Mom laughed a little. Then she started to cry. She cried silently, shoulders shaking, tears spilling down her face, her lip trembling like a child’s. Robin knelt next to her and put her arms around her, stroked her hair. She kissed her wet, salty cheek and wished she could think of the right thing to say, but there was no right thing.
“I keep telling myself he’s just away on a business trip—at a conference,” Renee said. “I dream that’s where he is. Over and over, I have this same dream, where he walks through that
door and tells me his flight has been delayed. And then I wake up and there’s no one there, or maybe there’s a nurse, and my first thought is always the same. He’ll never walk through that door. I’ll never hear his voice. I’ll never see him again.”
“I know, Mom. I know.” Robin grabbed more Kleenex—a big wad of it—and handed it to her mother. She let her dry her own tears.
Robin said, “I spoke to Dad that night.”
“You did? Did he sound angry?”
“Not at all,” she said. “He didn’t even mention that you’d had a fight. He just said you went out to buy some coffee.”
Renee blew her nose. “That was your father,” she said. “He never wanted you to hear anything bad.”

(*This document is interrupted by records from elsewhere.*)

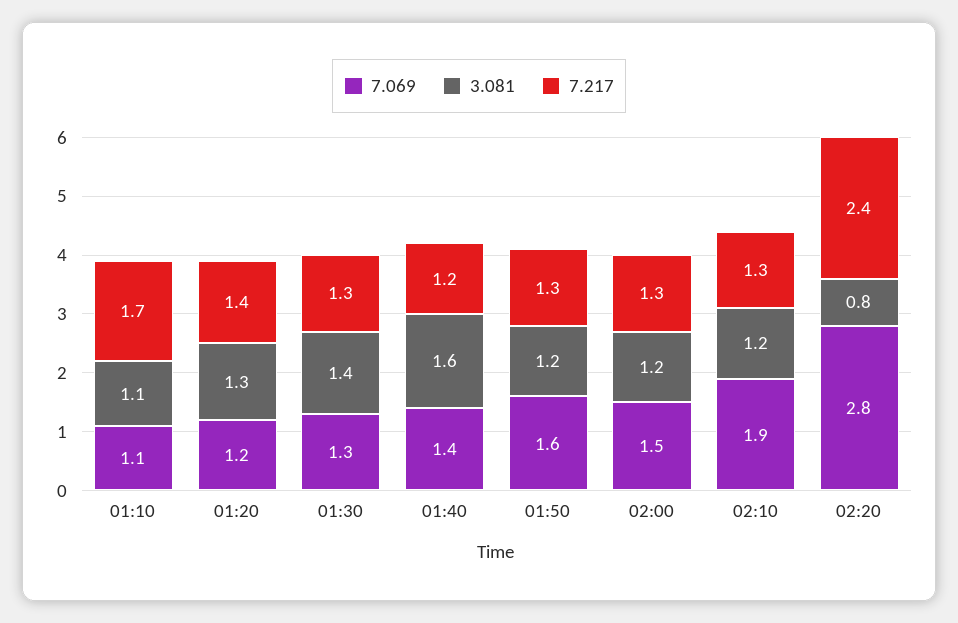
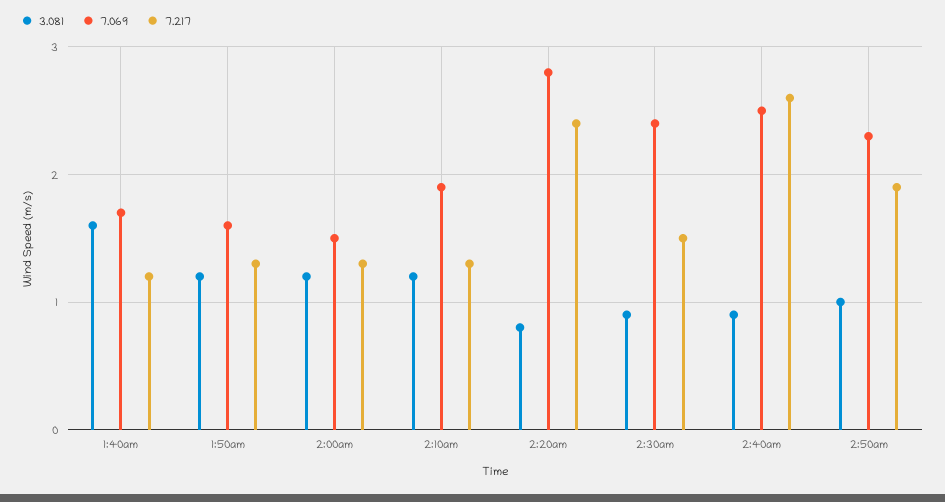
7.069, 01:10: 1.1 -> none
3.081, 01:10: 1.1 -> none
7.217, 01:10: 1.7 -> none
7.069, 01:20: 1.2 -> none
3.081, 01:20: 1.3 -> none
7.217, 01:20: 1.4 -> none
7.069, 01:30: 1.3 -> none
3.081, 01:30: 1.4 -> none
7.217, 01:30: 1.3 -> none
7.069, 01:40: 1.4 -> 1.7
3.081, 2:30am: none -> 0.9
7.069, 2:30am: none -> 2.4
7.217, 2:30am: none -> 1.5
3.081, 2:40am: none -> 0.9
7.069, 2:40am: none -> 2.5
7.217, 2:40am: none -> 2.6
3.081, 2:50am: none -> 1
7.069, 2:50am: none -> 2.3
7.217, 2:50am: none -> 1.9

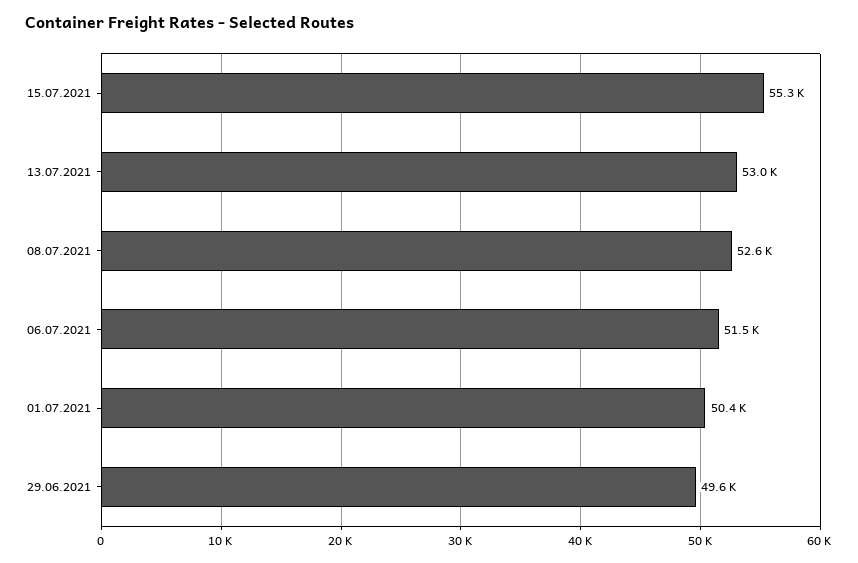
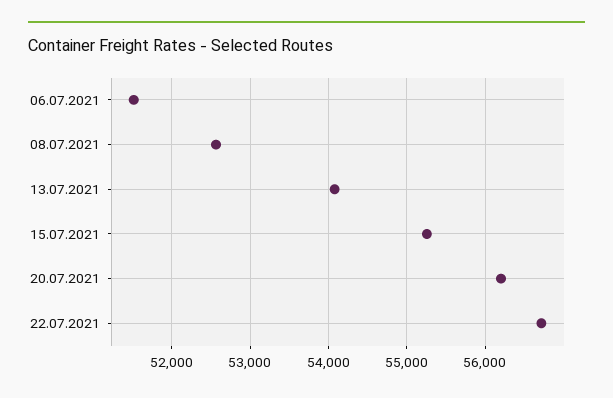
13.07.2021: 53000 -> 54100
01.07.2021: 50400 -> none
29.06.2021: 49600 -> none
20.07.2021: none -> 56200
22.07.2021: none -> 56700

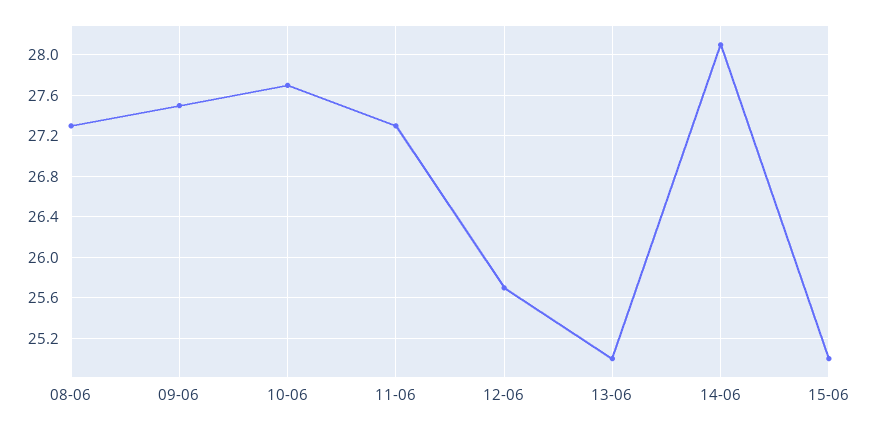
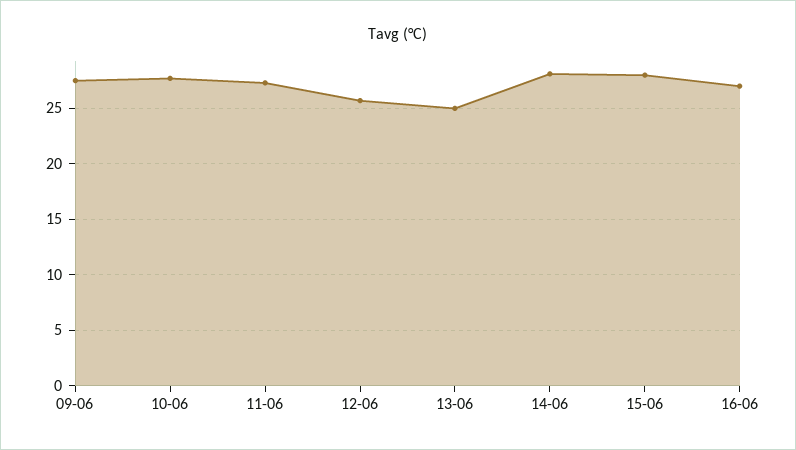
08-06: 27.3 -> none
15-06: 25 -> 28
16-06: none -> 27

“I should have come over and watched the Yankees with him. We could have waited for you to come home.”
“I’m so glad you didn’t.”
“No, Mom, no,” she said. “I mean . . . maybe if I’d have been around when it happened, I could have helped.”
“Don’t even say that.”
Robin looked at her mother. She was calmer now, her face dry, her breathing steady. “Mom.”
“Yes?”
“Why did you buy a gun?”
Renee’s eyes clouded for a moment, then cleared again. “What do you mean?” she said softly, gently. “I hate guns.”
“How are we feeling?” A freckle-faced nurse who looked about twelve stood just behind Robin, her timing horrible. “We just need to run a few tests and check our vitals.” The nurse peered at the screen by her mother’s bed and took her pulse and temperature, taking notes after each step. She was fast and efficient, but to Robin, it felt endless.
At long last, she left. “Mom,” Robin said.
“What?”
“The gun you both were shot with. It was registered to you.”
Renee exhaled heavily, twisted a piece of Kleenex between her fingers. Robin watched her, twisting it tighter and tighter. It was like watching a jack-in-the-box, waiting for it to pop open. “It was your father’s idea,” her mom finally said. “He bought it for me. He was going to a lot of conferences at the time, and he was worried about me being at home alone.”